The crowd broke out in consternation when Ahn-Kha buried his old TMCC utility machete into the haft of the crook where Valentine indicated, and broke it over his knee.

Valentine tried the crook again. Now he could run with it.

Five hundred yards away, in the center of the field, the Grog waited. He looked huge even at this distance.

"Good luck, David," the Dispatcher said.

"Is anyone taking odds?" Valentine asked.

"You don't want to know," Price said.

"All you have to do is get the ball back to our line," the Dispatcher said. Valentine marked the stakes, stretching a hundred yards to either side, with the crowd spread out behind. "How you do it's up to you."
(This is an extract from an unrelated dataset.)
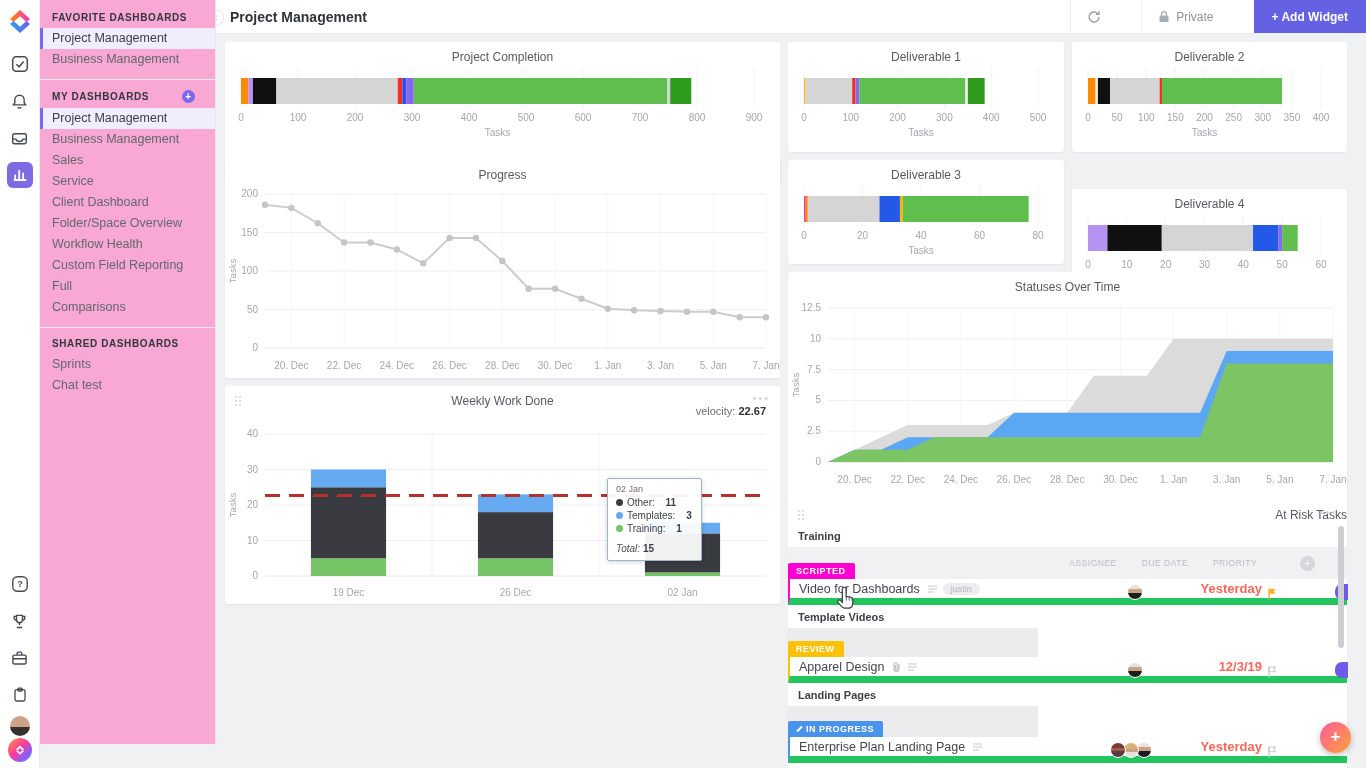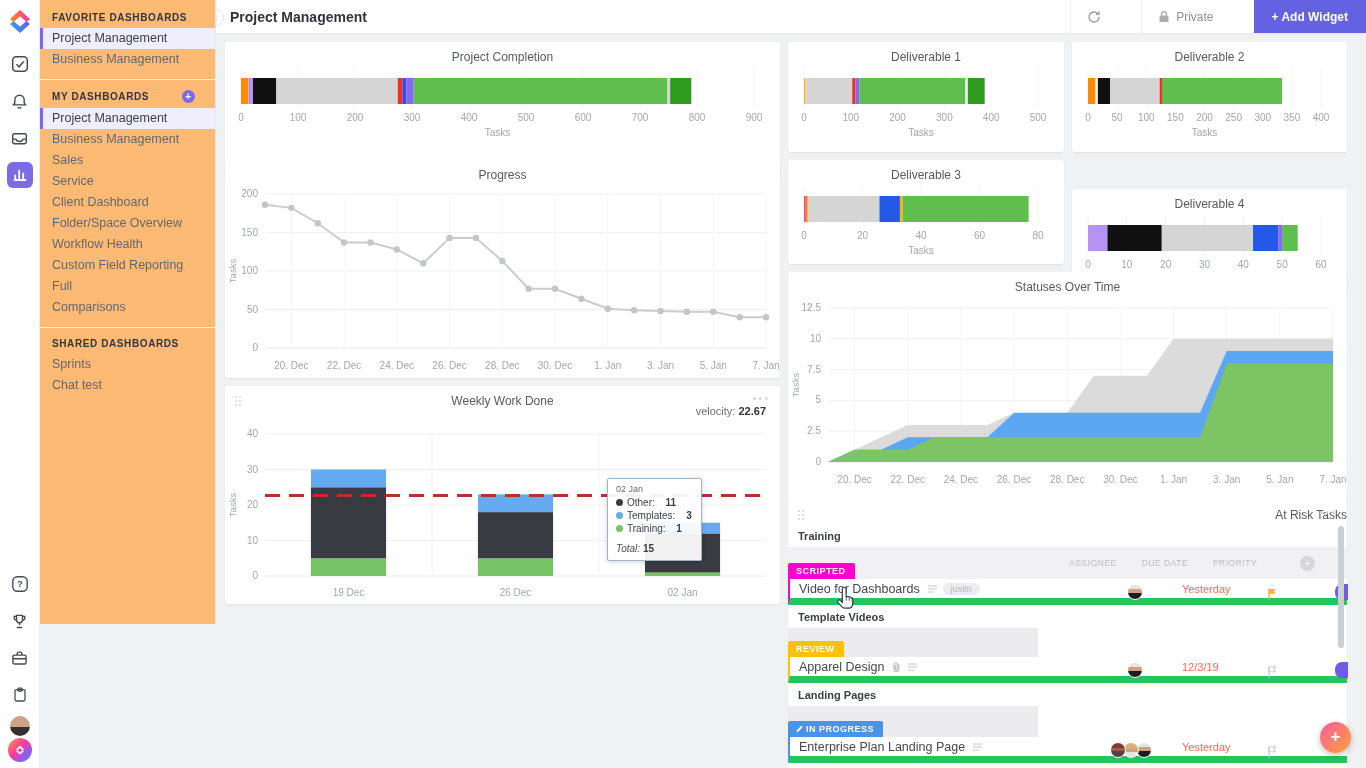"FAVORITE DASHBOARDS" .sidebar { background: #fdba74 -> #f9a8d4; height: 624px -> 744px }
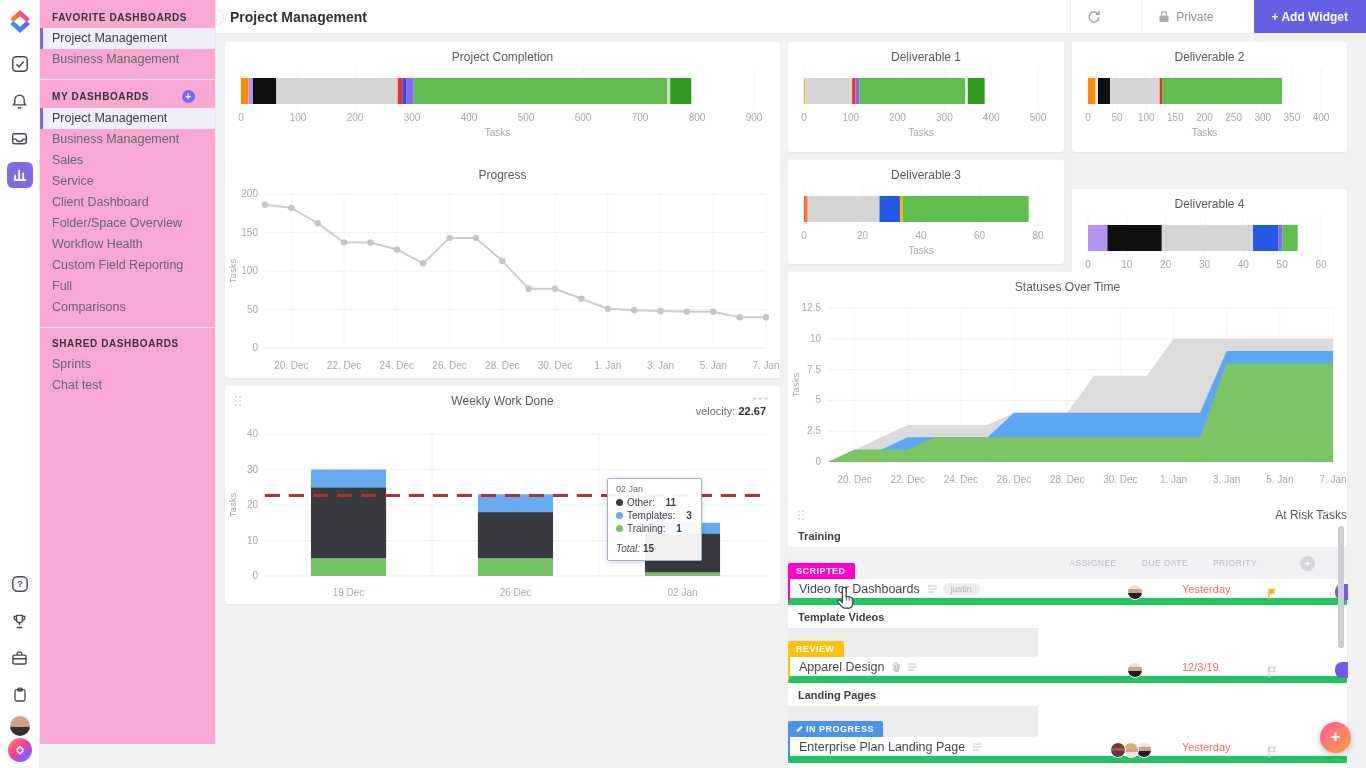"Yesterday" .due { font-size: 11px -> 13px; font-weight: none -> bold; text-align: left -> right }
Valentine looked at Ahn-Kha. The Golden One's ears twitched in anxiety, but one of the great limpid eyes winked.

Valentine raised his arm to the crowd and turned to walk into the center of the field, stretching his arms and legs as he went. The legworm ride yesterday had tasked his muscles in a new way, a trace of stiffness which gave him a good deal more cause to doubt. He wondered how the Bulletproof would feel about a valiant try ...

The "referee" wore taped-up glasses and a modest crucifix. He carried a basketball under his arm, and leaned over to speak to the Grog as Valentine approached the halfway point. Valentine noticed a pistol in a holster, with a lanyard running up to the referee's neck.

The Grog rivaled Ahn-Kha in size, almost as tall and a good deal wider of shoulder and longer of arm. Pectoral muscles like Viking roundshields twitched as he shifted his half ton of weight from side to side. The Grog's legworm crook lay before his massive hands as though to establish a line Valentine would never cross.

"You're Tuck?" the referee asked.

"Change of programming," Valentine said. "I'm David."

"David, your Wildcat opponent is Vista. Vista, your Bulletproof opponent is David. Don't touch me or you forfeit. Interference by anyone else also results in a forfeit for the interfering side. This mark"-he indicated a pair of flat river stones-"is the center of the field, agreed to by your respective Dispatchers."